Saved entries:
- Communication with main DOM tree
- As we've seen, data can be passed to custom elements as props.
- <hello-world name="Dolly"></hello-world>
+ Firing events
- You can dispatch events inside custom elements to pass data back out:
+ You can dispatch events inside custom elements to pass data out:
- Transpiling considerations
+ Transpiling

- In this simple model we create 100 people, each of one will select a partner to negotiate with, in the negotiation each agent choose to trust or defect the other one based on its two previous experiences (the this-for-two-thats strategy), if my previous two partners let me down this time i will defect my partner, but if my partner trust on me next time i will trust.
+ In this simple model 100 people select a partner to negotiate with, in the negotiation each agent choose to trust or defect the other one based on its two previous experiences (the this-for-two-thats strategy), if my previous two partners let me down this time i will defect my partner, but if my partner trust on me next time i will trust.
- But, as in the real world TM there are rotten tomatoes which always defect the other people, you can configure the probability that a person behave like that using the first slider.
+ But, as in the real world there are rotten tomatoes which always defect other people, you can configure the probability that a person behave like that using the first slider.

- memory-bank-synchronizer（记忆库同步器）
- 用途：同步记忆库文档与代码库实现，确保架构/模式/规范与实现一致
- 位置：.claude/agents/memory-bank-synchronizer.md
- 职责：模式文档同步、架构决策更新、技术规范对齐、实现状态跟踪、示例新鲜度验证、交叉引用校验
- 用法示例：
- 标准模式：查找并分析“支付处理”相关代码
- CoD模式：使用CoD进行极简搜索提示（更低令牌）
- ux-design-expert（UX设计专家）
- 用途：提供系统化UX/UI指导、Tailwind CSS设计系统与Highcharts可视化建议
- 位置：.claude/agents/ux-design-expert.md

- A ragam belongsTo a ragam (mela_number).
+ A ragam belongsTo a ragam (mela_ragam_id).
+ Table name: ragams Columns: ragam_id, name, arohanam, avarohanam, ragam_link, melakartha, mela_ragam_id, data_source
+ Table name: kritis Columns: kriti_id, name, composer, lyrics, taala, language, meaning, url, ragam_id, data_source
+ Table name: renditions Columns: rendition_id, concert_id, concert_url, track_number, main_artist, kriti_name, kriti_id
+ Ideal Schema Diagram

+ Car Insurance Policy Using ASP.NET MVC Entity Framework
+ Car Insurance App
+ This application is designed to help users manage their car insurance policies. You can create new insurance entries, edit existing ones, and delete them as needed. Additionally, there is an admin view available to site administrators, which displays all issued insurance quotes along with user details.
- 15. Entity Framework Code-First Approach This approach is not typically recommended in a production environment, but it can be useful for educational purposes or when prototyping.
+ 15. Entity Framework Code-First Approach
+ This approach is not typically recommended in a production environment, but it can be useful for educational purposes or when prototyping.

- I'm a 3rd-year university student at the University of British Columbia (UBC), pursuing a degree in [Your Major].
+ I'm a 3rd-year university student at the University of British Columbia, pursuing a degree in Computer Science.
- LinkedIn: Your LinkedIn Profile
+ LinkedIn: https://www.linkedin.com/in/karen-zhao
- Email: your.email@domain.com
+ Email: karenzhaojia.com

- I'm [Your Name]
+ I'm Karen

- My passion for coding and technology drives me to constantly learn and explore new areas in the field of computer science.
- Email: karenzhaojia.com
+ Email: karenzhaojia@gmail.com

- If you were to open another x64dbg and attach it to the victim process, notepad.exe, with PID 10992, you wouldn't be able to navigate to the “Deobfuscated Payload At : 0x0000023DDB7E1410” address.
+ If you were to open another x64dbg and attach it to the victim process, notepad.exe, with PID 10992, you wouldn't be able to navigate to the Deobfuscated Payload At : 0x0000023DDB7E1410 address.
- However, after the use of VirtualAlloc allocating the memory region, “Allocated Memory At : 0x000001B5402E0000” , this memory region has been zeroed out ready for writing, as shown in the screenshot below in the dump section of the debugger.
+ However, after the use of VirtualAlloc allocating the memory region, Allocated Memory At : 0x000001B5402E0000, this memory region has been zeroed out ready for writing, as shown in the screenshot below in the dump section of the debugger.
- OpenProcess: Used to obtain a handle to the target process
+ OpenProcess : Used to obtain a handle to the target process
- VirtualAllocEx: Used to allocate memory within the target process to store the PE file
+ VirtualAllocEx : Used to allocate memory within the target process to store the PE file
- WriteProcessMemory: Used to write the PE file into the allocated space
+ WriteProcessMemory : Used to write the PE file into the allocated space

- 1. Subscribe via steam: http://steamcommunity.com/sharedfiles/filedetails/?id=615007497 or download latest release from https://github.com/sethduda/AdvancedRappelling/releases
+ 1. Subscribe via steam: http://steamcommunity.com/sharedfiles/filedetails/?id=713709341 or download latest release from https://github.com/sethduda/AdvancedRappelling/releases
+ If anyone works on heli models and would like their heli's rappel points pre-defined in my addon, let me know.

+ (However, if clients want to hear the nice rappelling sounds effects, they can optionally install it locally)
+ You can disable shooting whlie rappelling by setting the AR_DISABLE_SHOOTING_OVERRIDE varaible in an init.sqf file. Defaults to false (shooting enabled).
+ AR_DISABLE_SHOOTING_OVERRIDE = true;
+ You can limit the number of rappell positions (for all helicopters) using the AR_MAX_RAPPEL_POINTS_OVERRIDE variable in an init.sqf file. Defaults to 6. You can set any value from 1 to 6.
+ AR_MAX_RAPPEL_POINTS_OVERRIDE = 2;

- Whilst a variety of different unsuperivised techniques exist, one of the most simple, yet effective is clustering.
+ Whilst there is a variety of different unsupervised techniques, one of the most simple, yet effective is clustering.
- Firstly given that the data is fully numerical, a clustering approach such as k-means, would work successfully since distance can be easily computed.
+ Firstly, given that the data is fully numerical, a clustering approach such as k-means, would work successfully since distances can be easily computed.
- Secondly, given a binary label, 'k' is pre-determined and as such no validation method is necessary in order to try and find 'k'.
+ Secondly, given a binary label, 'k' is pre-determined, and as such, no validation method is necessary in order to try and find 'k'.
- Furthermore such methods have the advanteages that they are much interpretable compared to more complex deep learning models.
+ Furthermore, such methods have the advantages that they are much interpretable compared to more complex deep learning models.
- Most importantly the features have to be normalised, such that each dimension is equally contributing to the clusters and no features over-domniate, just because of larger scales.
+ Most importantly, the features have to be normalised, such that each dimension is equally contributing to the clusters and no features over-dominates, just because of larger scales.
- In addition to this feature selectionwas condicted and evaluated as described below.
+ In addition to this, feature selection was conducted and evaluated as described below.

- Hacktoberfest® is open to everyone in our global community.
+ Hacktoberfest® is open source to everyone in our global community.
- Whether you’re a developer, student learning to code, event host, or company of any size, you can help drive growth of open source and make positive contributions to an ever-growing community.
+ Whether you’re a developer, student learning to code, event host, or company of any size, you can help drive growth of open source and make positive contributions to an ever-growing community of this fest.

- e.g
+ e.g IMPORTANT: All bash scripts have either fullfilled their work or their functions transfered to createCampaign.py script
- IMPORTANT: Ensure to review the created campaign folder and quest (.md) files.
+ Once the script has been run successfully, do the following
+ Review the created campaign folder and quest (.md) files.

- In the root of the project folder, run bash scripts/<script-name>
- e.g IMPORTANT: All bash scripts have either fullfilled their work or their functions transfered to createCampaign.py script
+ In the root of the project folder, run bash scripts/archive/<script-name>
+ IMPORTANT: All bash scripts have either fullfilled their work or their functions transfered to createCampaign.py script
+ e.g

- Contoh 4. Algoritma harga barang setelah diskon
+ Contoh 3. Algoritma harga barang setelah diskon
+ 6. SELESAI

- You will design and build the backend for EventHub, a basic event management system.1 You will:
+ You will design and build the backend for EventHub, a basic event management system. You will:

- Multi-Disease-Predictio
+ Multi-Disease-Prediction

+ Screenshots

Task: An identical copy of the entries above is the expected result.

Your solution:
- Communication with main DOM tree
- As we've seen, data can be passed to custom elements as props.
- <hello-world name="Dolly"></hello-world>
+ Firing events
- You can dispatch events inside custom elements to pass data back out:
+ You can dispatch events inside custom elements to pass data out:
- Transpiling considerations
+ Transpiling

- In this simple model we create 100 people, each of one will select a partner to negotiate with, in the negotiation each agent choose to trust or defect the other one based on its two previous experiences (the this-for-two-thats strategy), if my previous two partners let me down this time i will defect my partner, but if my partner trust on me next time i will trust.
+ In this simple model 100 people select a partner to negotiate with, in the negotiation each agent choose to trust or defect the other one based on its two previous experiences (the this-for-two-thats strategy), if my previous two partners let me down this time i will defect my partner, but if my partner trust on me next time i will trust.
- But, as in the real world TM there are rotten tomatoes which always defect the other people, you can configure the probability that a person behave like that using the first slider.
+ But, as in the real world there are rotten tomatoes which always defect other people, you can configure the probability that a person behave like that using the first slider.

- memory-bank-synchronizer（记忆库同步器）
- 用途：同步记忆库文档与代码库实现，确保架构/模式/规范与实现一致
- 位置：.claude/agents/memory-bank-synchronizer.md
- 职责：模式文档同步、架构决策更新、技术规范对齐、实现状态跟踪、示例新鲜度验证、交叉引用校验
- 用法示例：
- 标准模式：查找并分析“支付处理”相关代码
- CoD模式：使用CoD进行极简搜索提示（更低令牌）
- ux-design-expert（UX设计专家）
- 用途：提供系统化UX/UI指导、Tailwind CSS设计系统与Highcharts可视化建议
- 位置：.claude/agents/ux-design-expert.md

- A ragam belongsTo a ragam (mela_number).
+ A ragam belongsTo a ragam (mela_ragam_id).
+ Table name: ragams Columns: ragam_id, name, arohanam, avarohanam, ragam_link, melakartha, mela_ragam_id, data_source
+ Table name: kritis Columns: kriti_id, name, composer, lyrics, taala, language, meaning, url, ragam_id, data_source
+ Table name: renditions Columns: rendition_id, concert_id, concert_url, track_number, main_artist, kriti_name, kriti_id
+ Ideal Schema Diagram

+ Car Insurance Policy Using ASP.NET MVC Entity Framework
+ Car Insurance App
+ This application is designed to help users manage their car insurance policies. You can create new insurance entries, edit existing ones, and delete them as needed. Additionally, there is an admin view available to site administrators, which displays all issued insurance quotes along with user details.
- 15. Entity Framework Code-First Approach This approach is not typically recommended in a production environment, but it can be useful for educational purposes or when prototyping.
+ 15. Entity Framework Code-First Approach
+ This approach is not typically recommended in a production environment, but it can be useful for educational purposes or when prototyping.

- I'm a 3rd-year university student at the University of British Columbia (UBC), pursuing a degree in [Your Major].
+ I'm a 3rd-year university student at the University of British Columbia, pursuing a degree in Computer Science.
- LinkedIn: Your LinkedIn Profile
+ LinkedIn: https://www.linkedin.com/in/karen-zhao
- Email: your.email@domain.com
+ Email: karenzhaojia.com

- I'm [Your Name]
+ I'm Karen

- My passion for coding and technology drives me to constantly learn and explore new areas in the field of computer science.
- Email: karenzhaojia.com
+ Email: karenzhaojia@gmail.com

- If you were to open another x64dbg and attach it to the victim process, notepad.exe, with PID 10992, you wouldn't be able to navigate to the “Deobfuscated Payload At : 0x0000023DDB7E1410” address.
+ If you were to open another x64dbg and attach it to the victim process, notepad.exe, with PID 10992, you wouldn't be able to navigate to the Deobfuscated Payload At : 0x0000023DDB7E1410 address.
- However, after the use of VirtualAlloc allocating the memory region, “Allocated Memory At : 0x000001B5402E0000” , this memory region has been zeroed out ready for writing, as shown in the screenshot below in the dump section of the debugger.
+ However, after the use of VirtualAlloc allocating the memory region, Allocated Memory At : 0x000001B5402E0000, this memory region has been zeroed out ready for writing, as shown in the screenshot below in the dump section of the debugger.
- OpenProcess: Used to obtain a handle to the target process
+ OpenProcess : Used to obtain a handle to the target process
- VirtualAllocEx: Used to allocate memory within the target process to store the PE file
+ VirtualAllocEx : Used to allocate memory within the target process to store the PE file
- WriteProcessMemory: Used to write the PE file into the allocated space
+ WriteProcessMemory : Used to write the PE file into the allocated space

- 1. Subscribe via steam: http://steamcommunity.com/sharedfiles/filedetails/?id=615007497 or download latest release from https://github.com/sethduda/AdvancedRappelling/releases
+ 1. Subscribe via steam: http://steamcommunity.com/sharedfiles/filedetails/?id=713709341 or download latest release from https://github.com/sethduda/AdvancedRappelling/releases
+ If anyone works on heli models and would like their heli's rappel points pre-defined in my addon, let me know.

+ (However, if clients want to hear the nice rappelling sounds effects, they can optionally install it locally)
+ You can disable shooting whlie rappelling by setting the AR_DISABLE_SHOOTING_OVERRIDE varaible in an init.sqf file. Defaults to false (shooting enabled).
+ AR_DISABLE_SHOOTING_OVERRIDE = true;
+ You can limit the number of rappell positions (for all helicopters) using the AR_MAX_RAPPEL_POINTS_OVERRIDE variable in an init.sqf file. Defaults to 6. You can set any value from 1 to 6.
+ AR_MAX_RAPPEL_POINTS_OVERRIDE = 2;

- Whilst a variety of different unsuperivised techniques exist, one of the most simple, yet effective is clustering.
+ Whilst there is a variety of different unsupervised techniques, one of the most simple, yet effective is clustering.
- Firstly given that the data is fully numerical, a clustering approach such as k-means, would work successfully since distance can be easily computed.
+ Firstly, given that the data is fully numerical, a clustering approach such as k-means, would work successfully since distances can be easily computed.
- Secondly, given a binary label, 'k' is pre-determined and as such no validation method is necessary in order to try and find 'k'.
+ Secondly, given a binary label, 'k' is pre-determined, and as such, no validation method is necessary in order to try and find 'k'.
- Furthermore such methods have the advanteages that they are much interpretable compared to more complex deep learning models.
+ Furthermore, such methods have the advantages that they are much interpretable compared to more complex deep learning models.
- Most importantly the features have to be normalised, such that each dimension is equally contributing to the clusters and no features over-domniate, just because of larger scales.
+ Most importantly, the features have to be normalised, such that each dimension is equally contributing to the clusters and no features over-dominates, just because of larger scales.
- In addition to this feature selectionwas condicted and evaluated as described below.
+ In addition to this, feature selection was conducted and evaluated as described below.

- Hacktoberfest® is open to everyone in our global community.
+ Hacktoberfest® is open source to everyone in our global community.
- Whether you’re a developer, student learning to code, event host, or company of any size, you can help drive growth of open source and make positive contributions to an ever-growing community.
+ Whether you’re a developer, student learning to code, event host, or company of any size, you can help drive growth of open source and make positive contributions to an ever-growing community of this fest.

- e.g
+ e.g IMPORTANT: All bash scripts have either fullfilled their work or their functions transfered to createCampaign.py script
- IMPORTANT: Ensure to review the created campaign folder and quest (.md) files.
+ Once the script has been run successfully, do the following
+ Review the created campaign folder and quest (.md) files.

- In the root of the project folder, run bash scripts/<script-name>
- e.g IMPORTANT: All bash scripts have either fullfilled their work or their functions transfered to createCampaign.py script
+ In the root of the project folder, run bash scripts/archive/<script-name>
+ IMPORTANT: All bash scripts have either fullfilled their work or their functions transfered to createCampaign.py script
+ e.g

- Contoh 4. Algoritma harga barang setelah diskon
+ Contoh 3. Algoritma harga barang setelah diskon
+ 6. SELESAI

- You will design and build the backend for EventHub, a basic event management system.1 You will:
+ You will design and build the backend for EventHub, a basic event management system. You will:

- Multi-Disease-Predictio
+ Multi-Disease-Prediction

+ Screenshots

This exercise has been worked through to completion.